Transcriptome analysis reveals differences in cell cycle, growth and migration related genes that distinguish fibroblasts derived from pre-invasive and invasive breast cancer.

As the most common form of pre-invasive breast cancer, ductal carcinoma in situ (DCIS) affects over 50,000 women in the US annually. Despite standardized treatment involving lumpectomy and radiation therapy, up to 25 % of patients with DCIS experience disease recurrence often with invasive ductal carcinoma (IDC), indicating that a subset of patients may be under-treated. As most DCIS cases will not progress to invasion, many patients may experience over-treatment. By understanding the underlying processes associated with DCIS to IDC progression, we can identify new biomarkers to determine which DCIS cases may become invasive and improve treatment for patients. Accumulation of fibroblasts in IDC is associated with disease progression and reduced survival. While fibroblasts have been detected in DCIS, little is understood about their role in DCIS progression.We sought to determine whether DCIS fibroblasts were similar or distinct from normal and IDC fibroblasts at the transcriptome level, fibroblasts underwent transcriptome profilingthrough bulk RNA seq and pathway analysis. DCIS fibroblasts are phenotypically distinct from normal breast and IDC fibroblasts, and play an important role in breast cancer growth, invasion, and recruitment of myeloid cells. These studies provide novel insight into the role of DCIS fibroblasts in breast cancer progression and identify some key biomarkers associated with DCIS progression to IDC, with important clinical implications. Overall design: Fibroblasts were isolated from normal breast, DCIS and IDC tissues and were subject to bulk RNA seq. Differential gene expression analysis was conducted on DCIS fibroblast vs. normal fibroblast, DCIS fibroblast vs. IDC fibroblast and IDC fibroblast vs. normal fibroblast. Genes were validated by RT-PCR. Data were subject to pathway enrichment analysis and network analysis.

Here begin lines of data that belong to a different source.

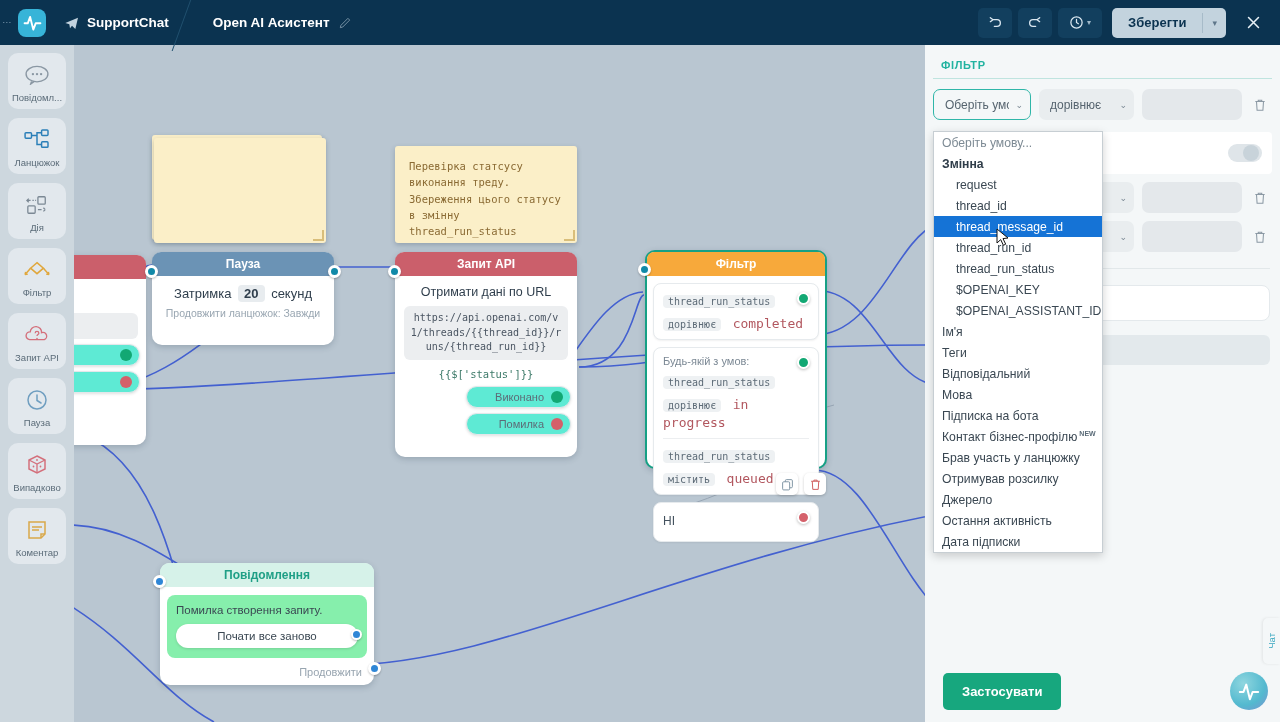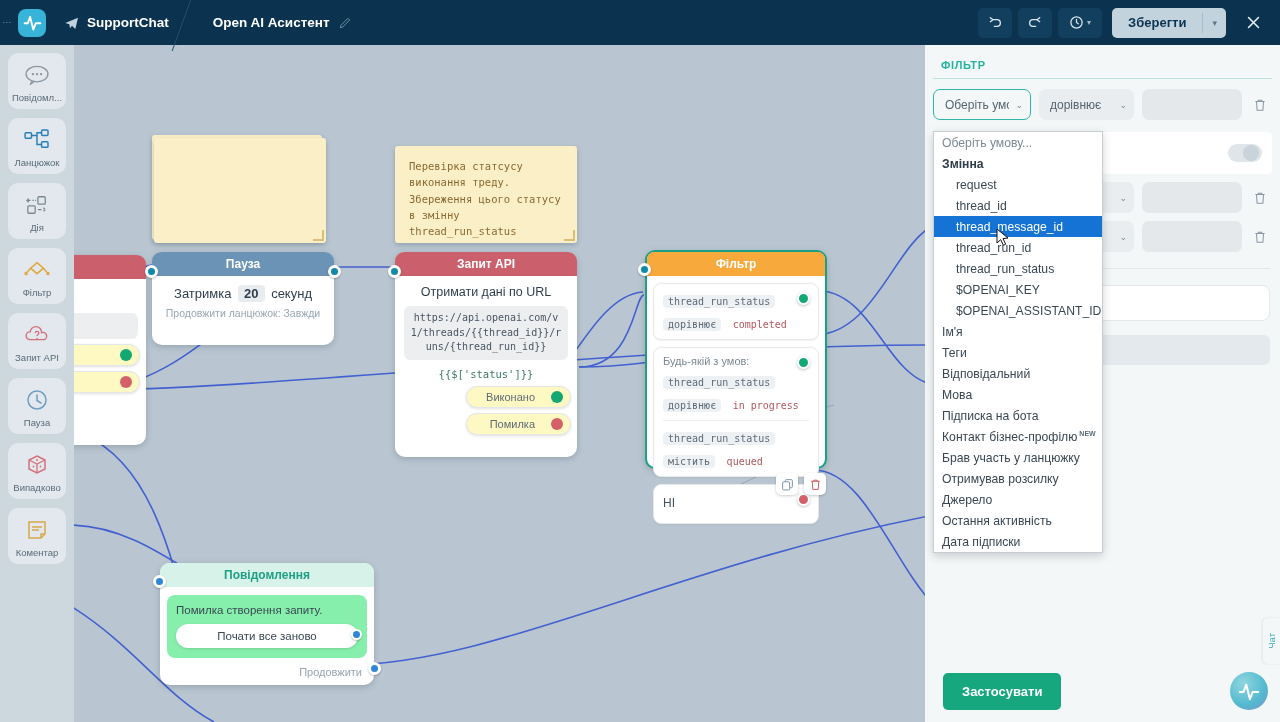--- a/index.html
+++ b/index.html
@@ -118,7 +118,7 @@
   .filt-op-row { margin-top:5px; }
   .filt-op { font-family:"DejaVu Sans Mono", monospace; font-size:10px; color:#5d6b77;
     background:#eef1f3; border-radius:4px; display:inline-block; padding:1px 5px; }
-  .filt-val { font-family:"DejaVu Sans Mono", monospace; font-size:10px; color:#b2575f; margin-left:7px; }
+  .filt-val { font-family:"DejaVu Sans Mono", monospace; font-size:13px; color:#b2575f; margin-left:7px; }
   .filt-any { font-size:11px; color:#7b8894; margin-bottom:5px; }
   .filt-sep { height:1px; background:#eceef0; margin:7px 0; }
   .filt-dot { position:absolute; right:8px; top:8px; width:13px;height:13px;border-radius:50%;

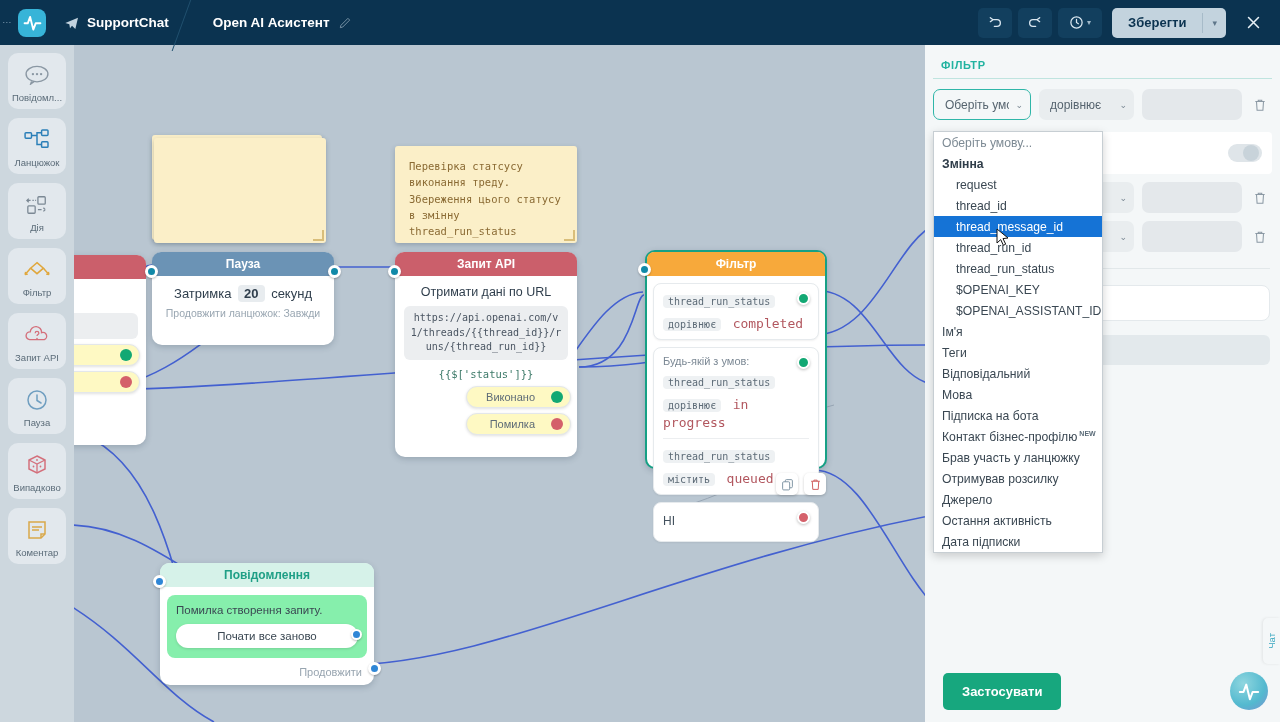--- a/index.html
+++ b/index.html
@@ -102,8 +102,8 @@
      text-align:center; line-height:1.45; word-break:break-all; }
   .api-var { text-align:center; font-family:"DejaVu Sans Mono", monospace; font-size:10.5px;
      color:#3d7a69; margin:8px 0 6px 0; }
-  .out-pill { display:flex; align-items:center; justify-content:flex-end; gap:16px;
-     background:#fef9c3; border:1px solid #e3e7ea; border-radius:13px; height:22px;
+  .out-pill { display:flex; align-items:center; justify-content:flex-end; gap:7px;
+     background:#5eead4; border:1px solid #e3e7ea; border-radius:13px; height:22px;
      padding:0 7px 0 12px; margin: 5px 6px 5px auto; width: 105px;
      box-shadow:0 1px 3px rgba(0,0,0,.12); }
   .out-pill span { font-size:11px; color:#5d6b77; }

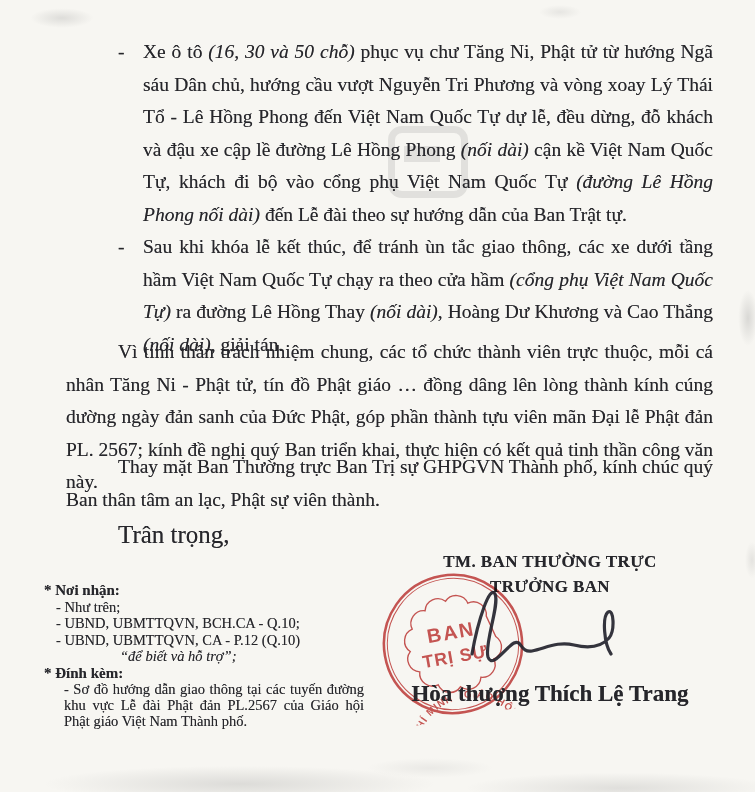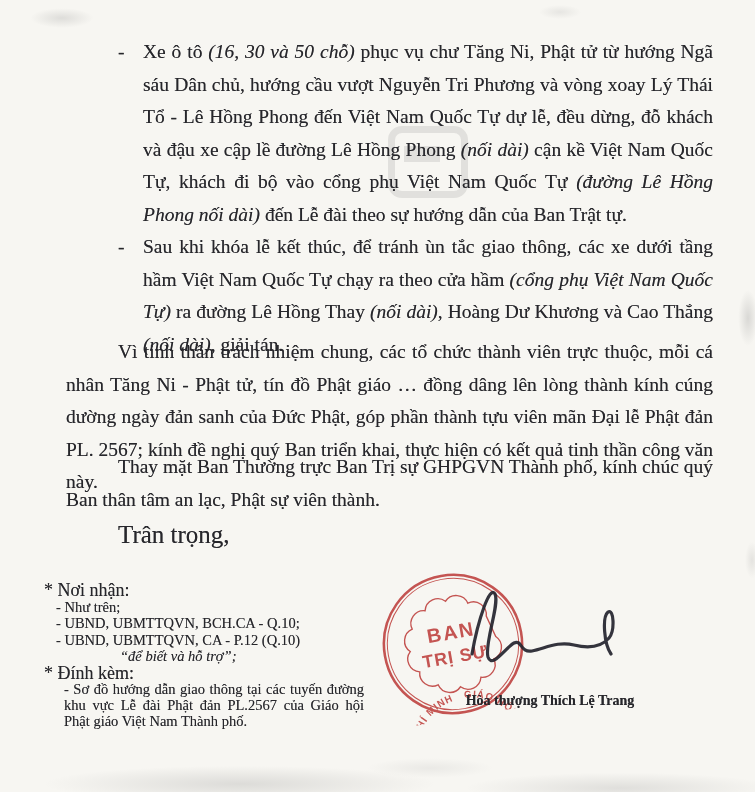--- a/index.html
+++ b/index.html
@@ -76,6 +76,10 @@
   <div class="para2 body-text">Thay mặt Ban Thường trực Ban Trị sự GHPGVN Thành phố, kính chúc quý Ban thân tâm an lạc, Phật sự viên thành.</div>
   <div class="closing">Trân trọng,</div>
 
+  <div class="sigblock">
+    <div class="t1">TM. BAN THƯỜNG TRỰC</div>
+    <div class="t2">TRƯỞNG BAN</div>
+  </div>
 
   <svg class="seal" viewBox="0 0 150 150">
     <circle cx="75" cy="75" r="70" fill="none" stroke="#c4403e" stroke-width="2.6"></circle>

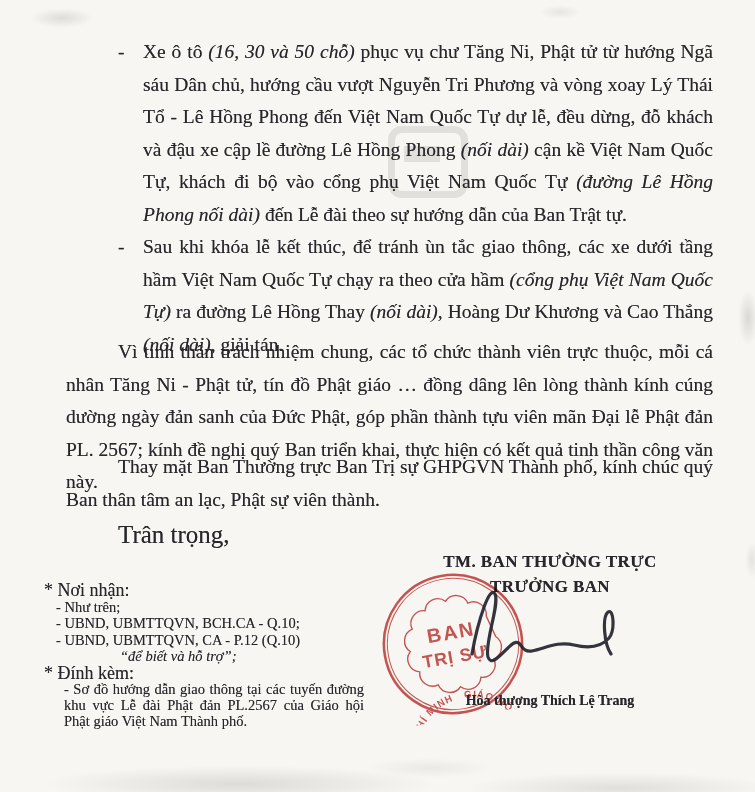--- a/index.html
+++ b/index.html
@@ -41,7 +41,7 @@
   .signature{position:absolute;left:450px;top:572px;width:180px;height:110px;}
   .footer{position:absolute;left:44px;top:582px;width:330px;font-size:14.5px;line-height:16px;
     text-shadow:0 0 .4px rgba(45,45,50,.5);}
-  .footer .head{font-weight:normal;font-size:18px;}
+  .footer .head{font-weight:bold;font-size:15px;}
   .footer .item{margin-left:12px;}
   .footer .note{margin-left:76px;font-style:italic;}
   .footer .attach{margin-left:20px;width:300px;text-align:justify;}

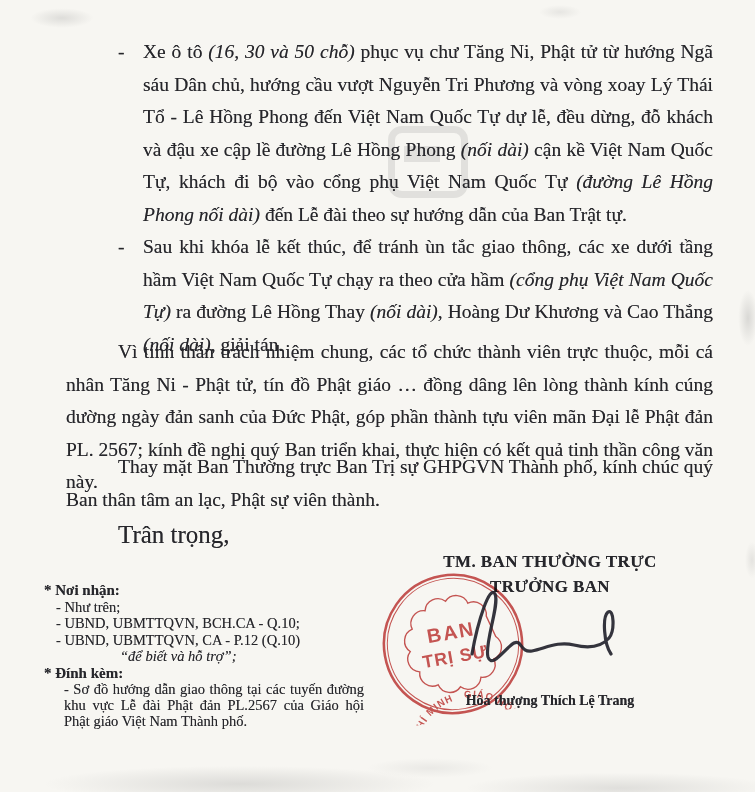--- a/index.html
+++ b/index.html
@@ -35,7 +35,7 @@
   .sigblock .t2{font-weight:bold;font-size:17px;margin-top:5px;letter-spacing:.4px;
     text-shadow:0 0 .5px rgba(45,45,50,.6);}
   .signer{position:absolute;left:402px;top:681px;width:296px;text-align:center;
-    font-weight:bold;font-size:14px;text-shadow:0 0 .5px rgba(45,45,50,.6);margin-top:12px;}
+    font-weight:bold;font-size:23px;text-shadow:0 0 .5px rgba(45,45,50,.6);}
   .seal{position:absolute;left:379px;top:570px;width:148px;height:148px;
     transform:rotate(-10deg);opacity:.88;mix-blend-mode:multiply;}
   .signature{position:absolute;left:450px;top:572px;width:180px;height:110px;}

作为最常见的浸润前乳腺癌类型，导管原位癌（ductal carcinoma in situ, DCIS）每年在美国影响超过5万名女性。尽管目前采用肿块切除术联合放射治疗的标准化治疗方案，但仍有高达25%的DCIS患者出现疾病复发，且复发灶多为浸润性导管癌（invasive ductal carcinoma, IDC），这提示存在一部分患者治疗不足。同时，由于大多数DCIS病例不会进展为浸润性癌，许多患者可能面临过度治疗的风险。若能阐明DCIS向IDC进展的潜在分子机制，便可识别出新的生物标志物，以甄别哪些DCIS病例可能发展为浸润性癌，进而优化患者的治疗方案。浸润性导管癌组织中成纤维细胞的聚集与疾病进展及生存率降低密切相关。尽管已在DCIS组织中检测到成纤维细胞，但目前对其在DCIS进展中的作用仍知之甚少。本研究旨在从转录组层面探究DCIS成纤维细胞与正常乳腺成纤维细胞及IDC成纤维细胞是相似还是存在差异。研究团队通过批量RNA测序（bulk RNA-seq）对成纤维细胞进行转录组谱分析，并开展通路富集分析。结果显示，DCIS成纤维细胞在表型上与正常乳腺成纤维细胞及IDC成纤维细胞存在显著差异，并在乳腺癌生长、侵袭及髓系细胞招募过程中发挥重要作用。本研究为DCIS成纤维细胞在乳腺癌进展中的作用提供了全新的见解，并鉴定出若干与DCIS向IDC进展相关的关键生物标志物，具有重要的临床意义。实验设计概况：研究人员从正常乳腺组织、DCIS组织及IDC组织中分离得到成纤维细胞，随后对其开展批量RNA测序。针对以下三组对比开展差异基因表达分析：DCIS成纤维细胞与正常成纤维细胞、DCIS成纤维细胞与IDC成纤维细胞，以及IDC成纤维细胞与正常成纤维细胞。通过逆转录聚合酶链式反应（RT-PCR）对差异基因进行验证，并对测序数据开展通路富集分析与网络分析。